Innovations in dynamic metadata explain another significant contribution to the industry's sustainability objectives

Advanced HDR by Technicolor is a collaboration between Philips, InterDigital and Technicolor. As NAB 2024 continues, Valérie Allie, video solutions group director for InterDigital shares her insights into how the solution, a suite of high dynamic range (HDR) production, distribution and display solutions, contributes to savings in energy consumption and delivers efficiencies in the use of infrastructure.

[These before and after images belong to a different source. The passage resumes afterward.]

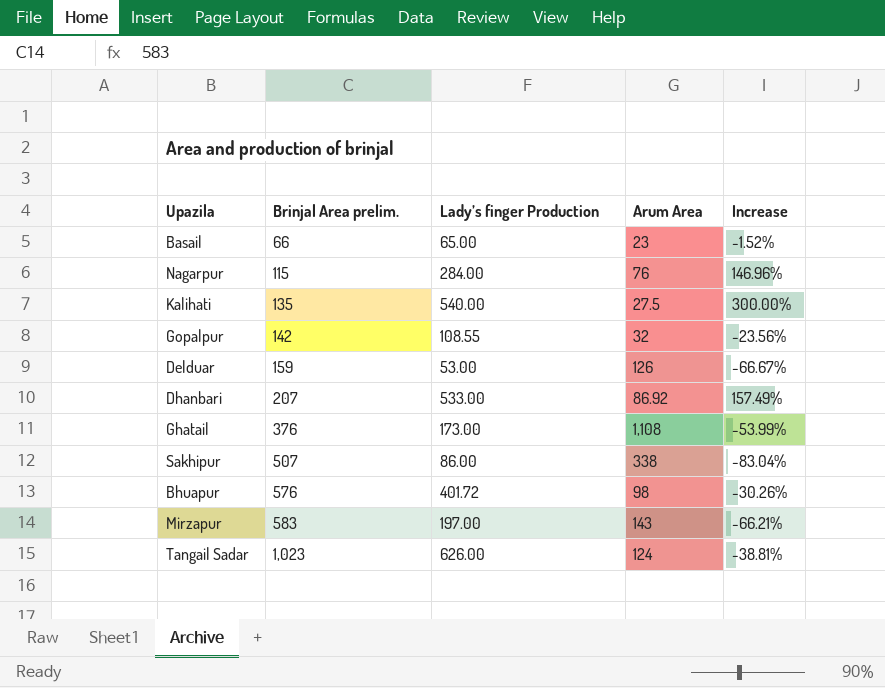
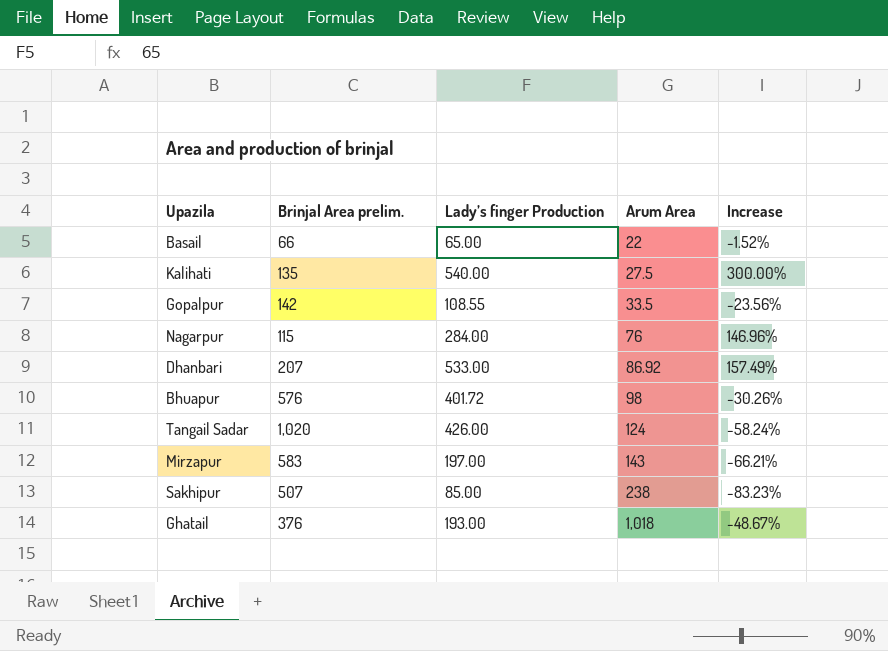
row order: Brinjal Area prelim. ascending -> Arum Area ascending
row Delduar: 159 | 53.00 | 126 | -66.67% -> none
Basail | Arum Area: 23 -> 22
Gopalpur | Arum Area: 32 -> 33.5
Tangail Sadar | Brinjal Area prelim.: 1,023 -> 1,020
Tangail Sadar | Lady’s finger Production: 626.00 -> 426.00
Tangail Sadar | Increase: -38.81% -> -58.24%
Sakhipur | Lady’s finger Production: 86.00 -> 85.00
Sakhipur | Arum Area: 338 -> 238
Sakhipur | Increase: -83.04% -> -83.23%
Ghatail | Lady’s finger Production: 173.00 -> 193.00
Ghatail | Arum Area: 1,108 -> 1,018
Ghatail | Increase: -53.99% -> -48.67%

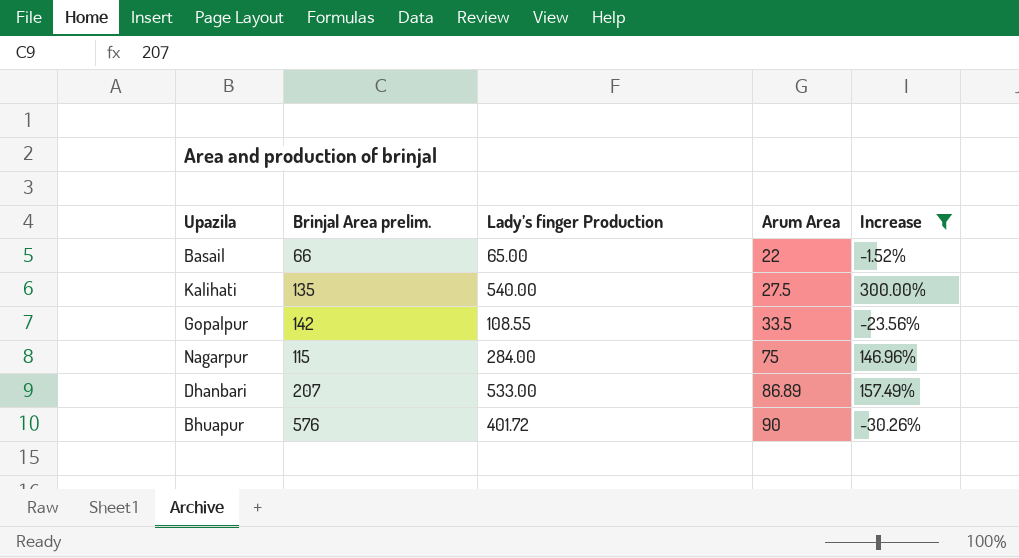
filter: none -> Increase >= -30.26%
Nagarpur | Arum Area: 76 -> 75
Dhanbari | Arum Area: 86.92 -> 86.89
Bhuapur | Arum Area: 98 -> 90

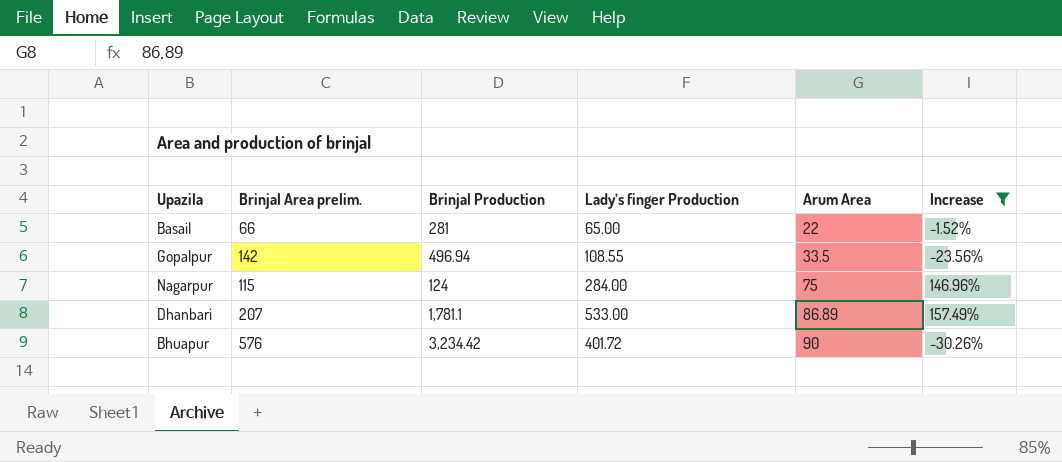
column Brinjal Production | position: none -> 3
row Kalihati: 135 | 540.00 | 27.5 | 300.00% -> none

“The team has focused on integrating innovations that enhance viewing experiences while employing cost-effective technologies to diminish the carbon footprint of both HDR and SDR content,” says Allie.

Display adaptation

Reducing energy consumption, according to Allie, at the device level is critical to achieving energy savings. To address this fact, Advanced HDR by Technicolor offers display adaptation technology that ensures the delivery of premium HDR content tailored to the capabilities of receiving devices, regardless of whether they are TVs, mobile devices or tablets.

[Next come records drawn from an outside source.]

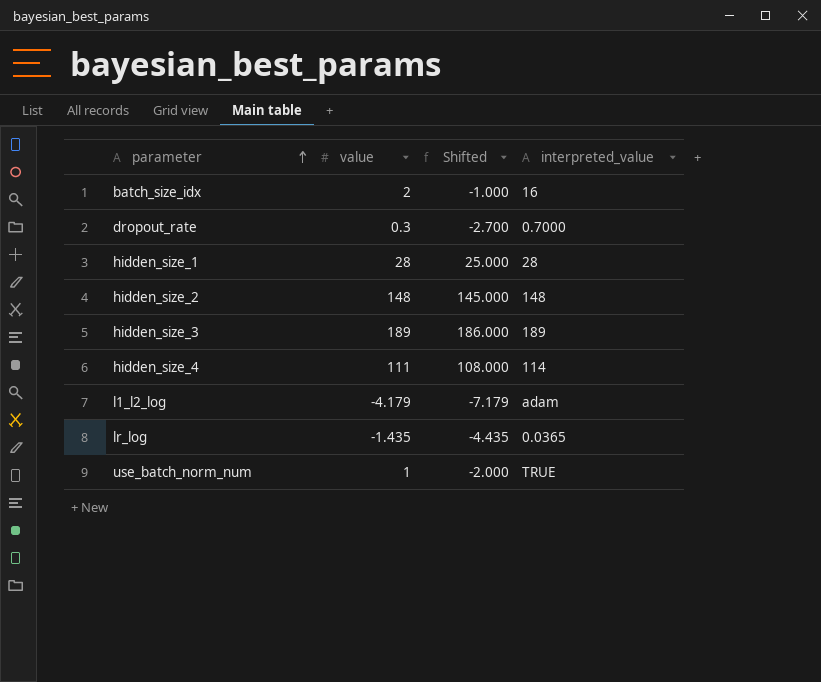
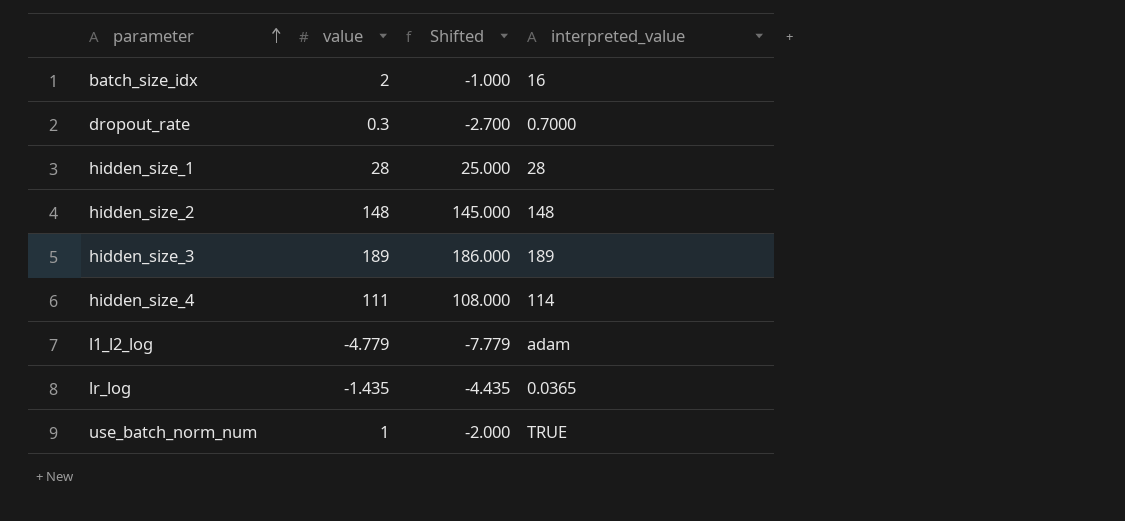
l1_l2_log | value: -4.179 -> -4.779
l1_l2_log | Shifted: -7.179 -> -7.779

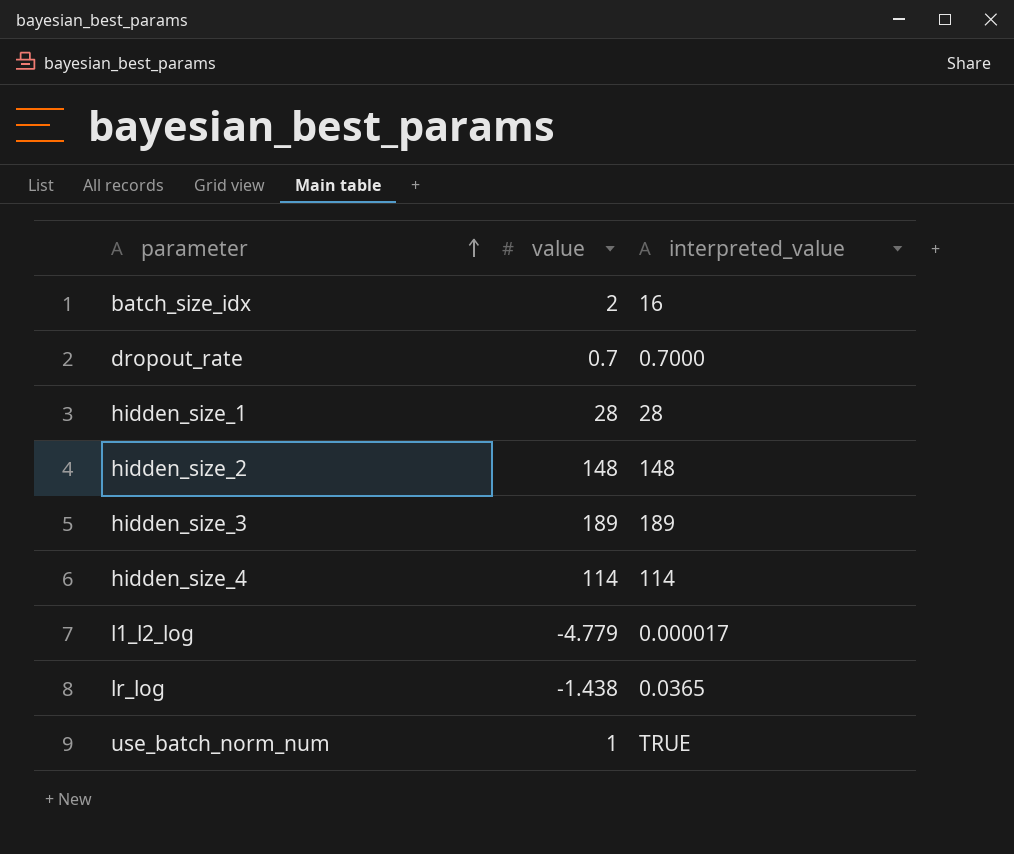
column Shifted | formula: [value] - 3 -> none
dropout_rate | value: 0.3 -> 0.7
hidden_size_4 | value: 111 -> 114
l1_l2_log | interpreted_value: adam -> 0.000017
lr_log | value: -1.435 -> -1.438

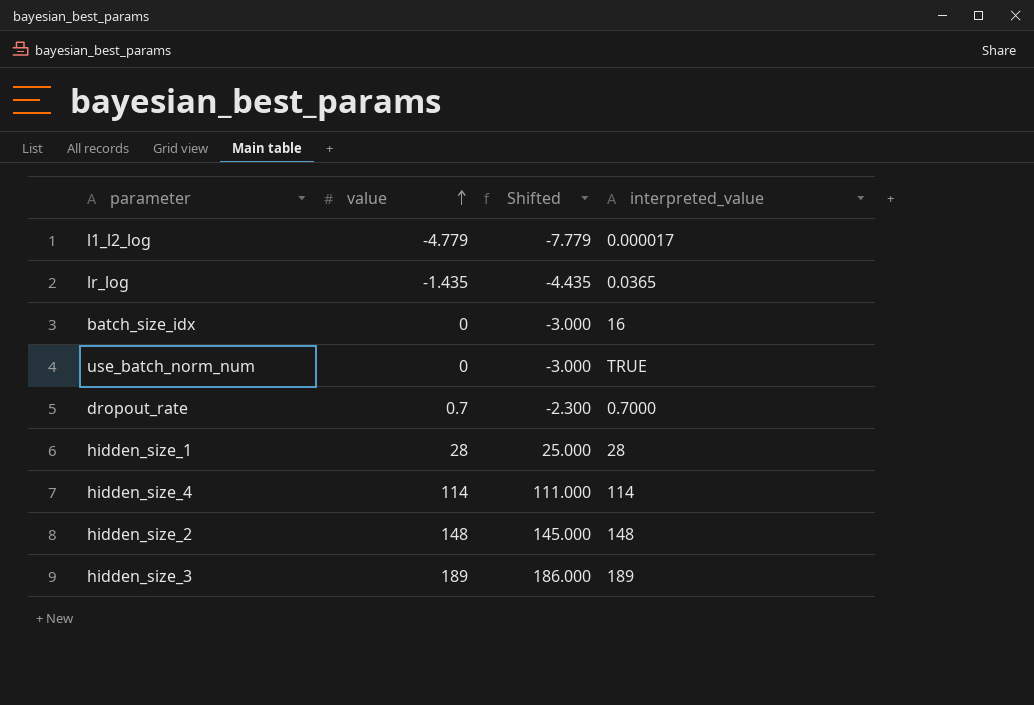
row order: parameter ascending -> value ascending
column Shifted | formula: none -> [value] - 3
lr_log | value: -1.438 -> -1.435
batch_size_idx | value: 2 -> 0
use_batch_norm_num | value: 1 -> 0

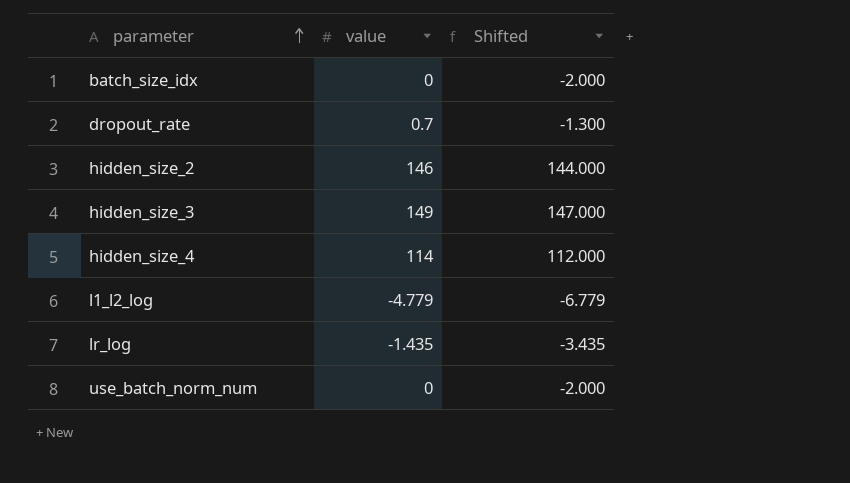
row order: value ascending -> parameter ascending
column interpreted_value | position: 4 -> none
column Shifted | formula: [value] - 3 -> [value] - 2
row hidden_size_1: 28 | 25.000 | 28 -> none
hidden_size_2 | value: 148 -> 146
hidden_size_3 | value: 189 -> 149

“Advanced HDR by Technicolor’s dynamic metadata feature allows for the adaptation of peak luminance levels, reducing power and energy consumption without sacrificing the viewing experience,” says Allie.

Single Stream Distribution of SDR and HDR

Innovations in dynamic metadata explain another significant contribution to the industry’s sustainability objectives. The adoption of Single Layer HDR (SL-HDR) – a dynamic and tunable real-time tool that generates and delivers a single, consistent, high-quality stream – transforms HDR input streams into SDR-with-metadata streams to compatible receivers, providing consumers with high-quality HDR images.

“Delivering SDR and HDR content typically requires increased bandwidth and storage to support separate streams and infrastructure. Advanced HDR by Technicolor addresses this challenge by delivering a single SDR stream with metadata that automatically converts video when it recognises
that the receiving device supports HDR,” she says.

This optimises resource utilisation while ensuring accurate rendering across compatible devices.
“In addition, the integration of versatile video coding (VVC) with metadata further enhances compression efficiency, reducing storage requirements and other resource requirements,” says Allie.